How Did Black Friday Get Its Name?
By Jake Rossen

When people emerge from residential hibernation the day after Thanksgiving, they pour into shopping centers. Consumers spent an estimated $68.9 billion over the holiday weekend in 2019, bolstering the bottom line for retailers like Walmart, Target, Best Buy, and online outlets.
If Black Friday is such a financial benefit, why is it called Black Friday? That modifier was usually reserved for cash-draining events like the Black Thursday that precipitated the 1929 stock market crash or the 1869 gold market collapse that led to financial ruin.
It turns out that the label didn’t always have the positive holiday spending connotation it enjoys today. Beginning in the 1950s, according to Snopes, employers and media began observing the trend of people calling in sick the day after Thanksgiving—traditionally not a paid holiday—to give themselves a four-day weekend. For businesses, that Friday was indeed bleak, as productivity slowed to a crawl. (Eventually, offices capitulated and gave employees the day off.)

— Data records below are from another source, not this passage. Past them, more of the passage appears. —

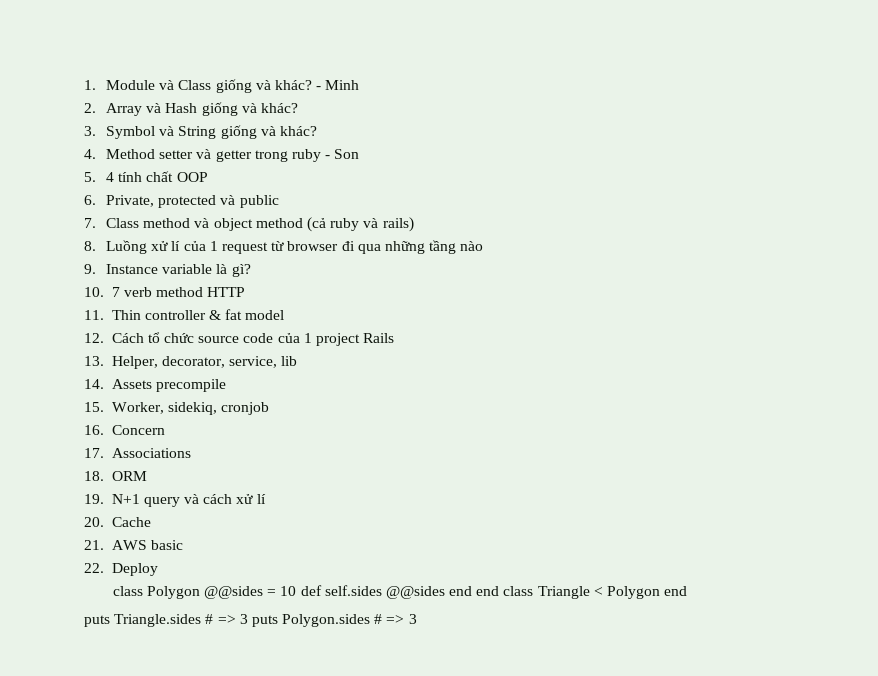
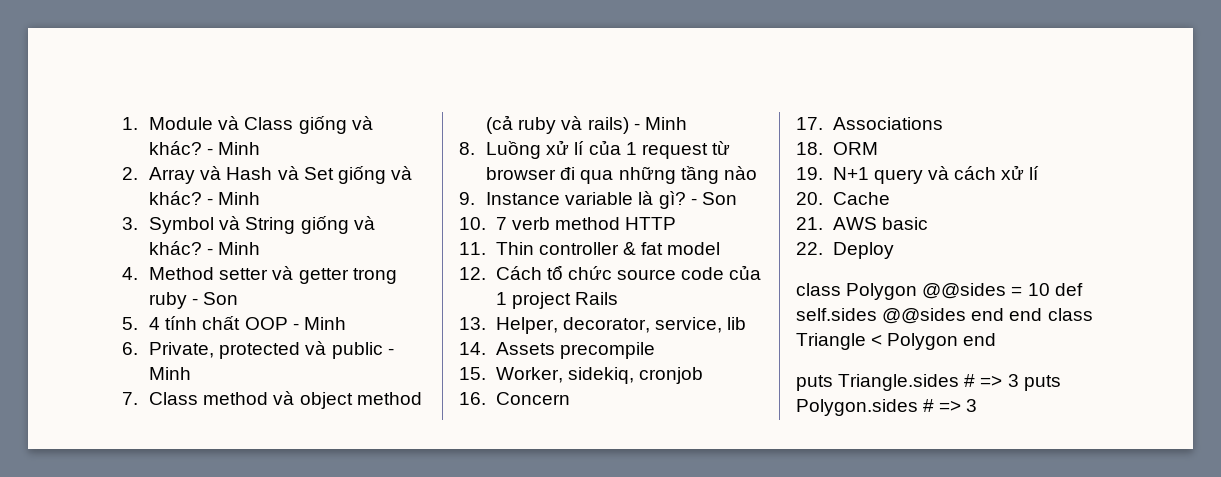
[201,102,299,116] giống và khác? -> [277,166,412,184] [149,191,261,205] và Set giống và khác? - Minh
(318, 131) none -> [207,242,261,255] - Minh
(208, 177) none -> [292,317,346,330] - Minh
(279, 201) none -> [387,348,394,355] [149,367,192,380] - Minh
(414, 224) none -> [633,117,687,130] - Minh
(251, 270) none -> [690,192,737,205] - Son

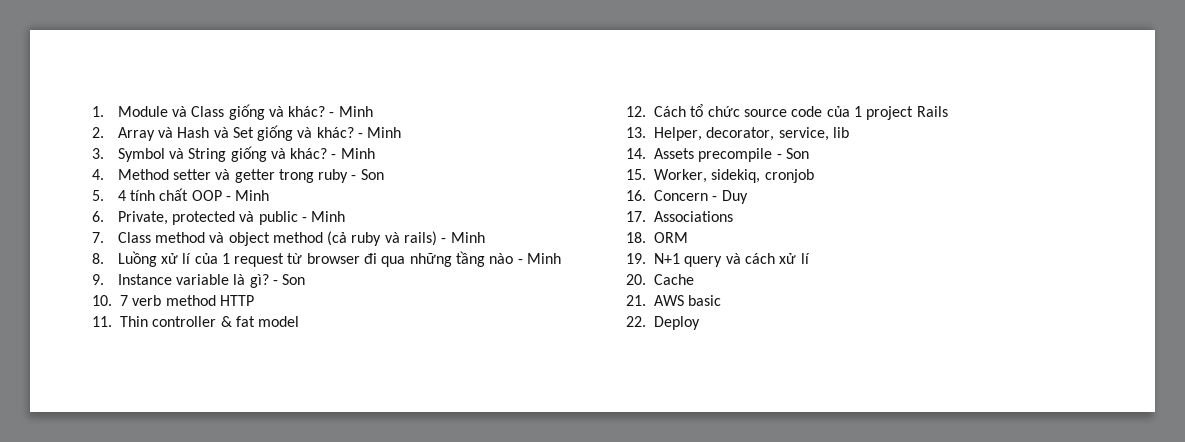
(757, 173) none -> [517,253,562,264] - Minh
(655, 350) none -> [776,148,809,159] - Son
(570, 398) none -> [712,190,748,204] - Duy
[796,283,1083,300] [796,308,1093,324] [796,333,997,350] [796,374,1061,391] [796,399,978,416] // class Polygon @@sides = 10 def self.sides @@sides end end class Triangle < Polygon end // puts Triangle.sides # => 3 puts Polygon.sides # => 3 -> (700, 323) none

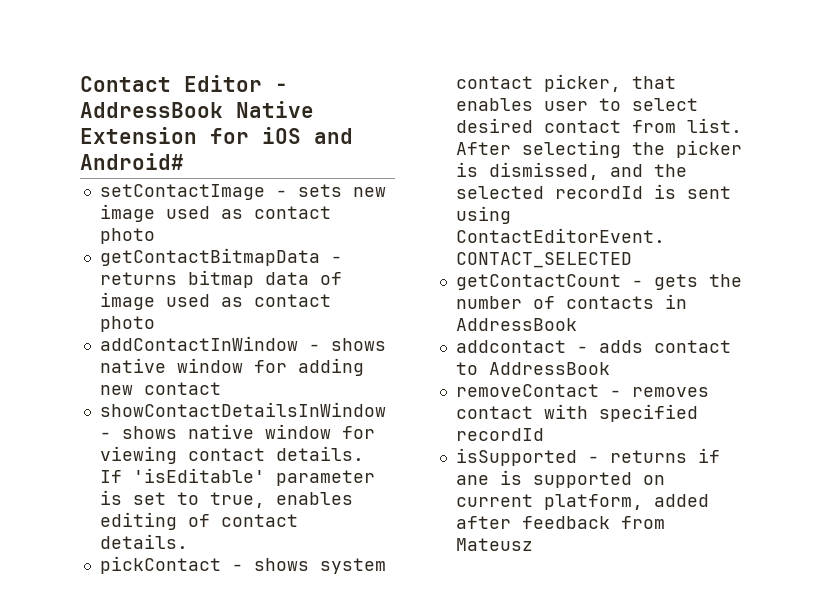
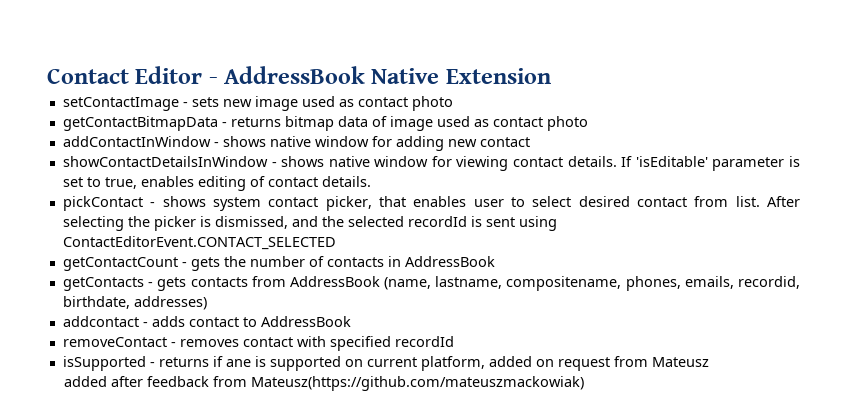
[210,127,353,144] [80,153,184,170] for iOS and Android# -> (551, 76) none
(577, 324) none -> [62,276,800,291] [62,296,207,310] // getContacts - gets contacts from AddressBook (name, lastname, compositename, phones, emails, recordid, birthdate, addresses)
(709, 500) none -> [535,356,709,371] [64,376,108,387] on request from Mateusz // added
[455,538,533,551] Mateusz -> [251,376,585,391] Mateusz(https://github.com/mateuszmackowiak)

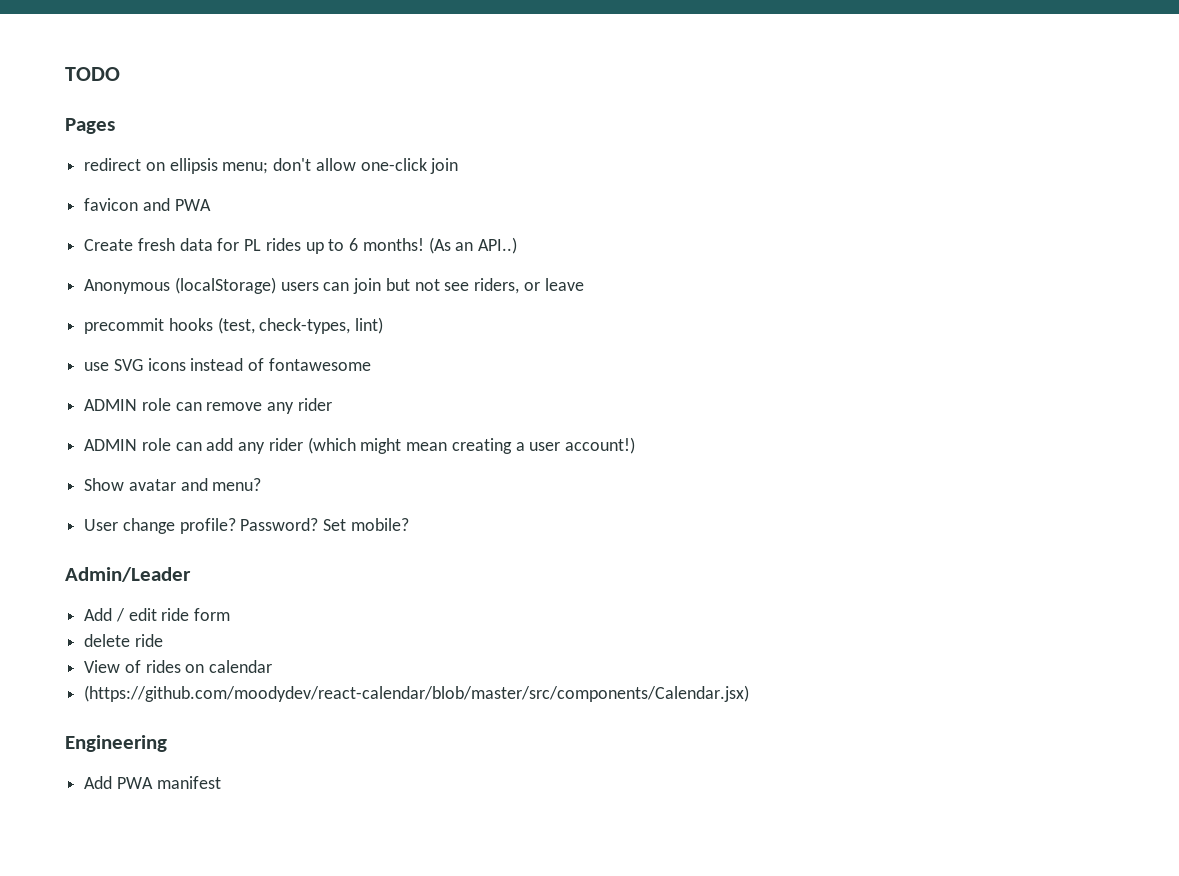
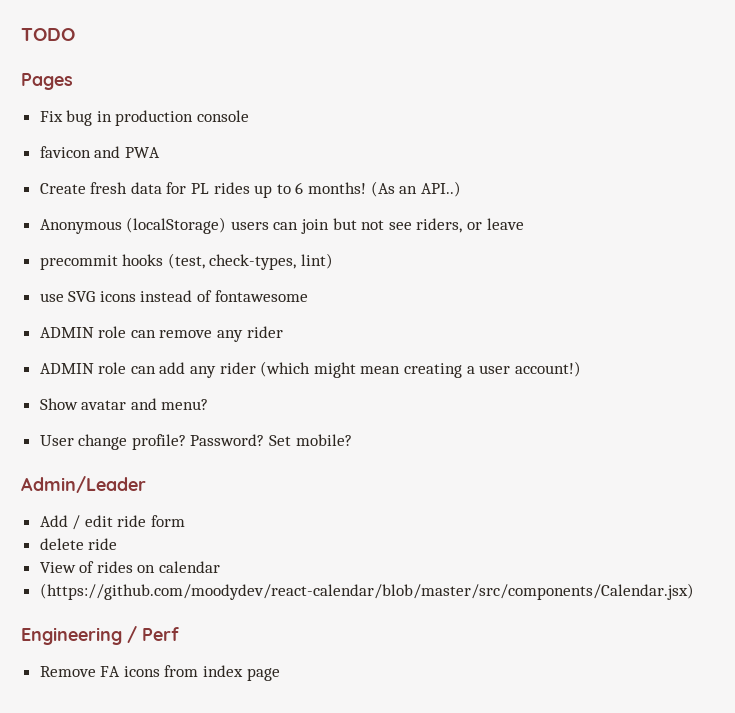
[84,158,459,174] redirect on ellipsis menu; don't allow one-click join -> [39,110,250,126] Fix bug in production console
[84,776,221,789] // Add PWA manifest -> [127,626,179,643] [39,665,280,681] / Perf // Remove FA icons from index page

Law enforcement also had reason to be disgruntled with that Friday. With everyone skipping work and kids off of school, traffic in major cities became a problem. Police in Philadelphia who were forced to deal with logjams and work mandatory shifts to cope with the congestion started to dread the day. Again, the “Black Friday” label seemed appropriate.
Eventually, this negative term spread to media and via word-of-mouth. Retailers in Philadelphia even tried to rephrase it to “Big Friday” to avoid the association with disaster. But it was Black Friday that stuck. It soon became synonymous with record profits, and the term was permanently adopted for the frenzied rush of shoppers using their day off to get their shopping done.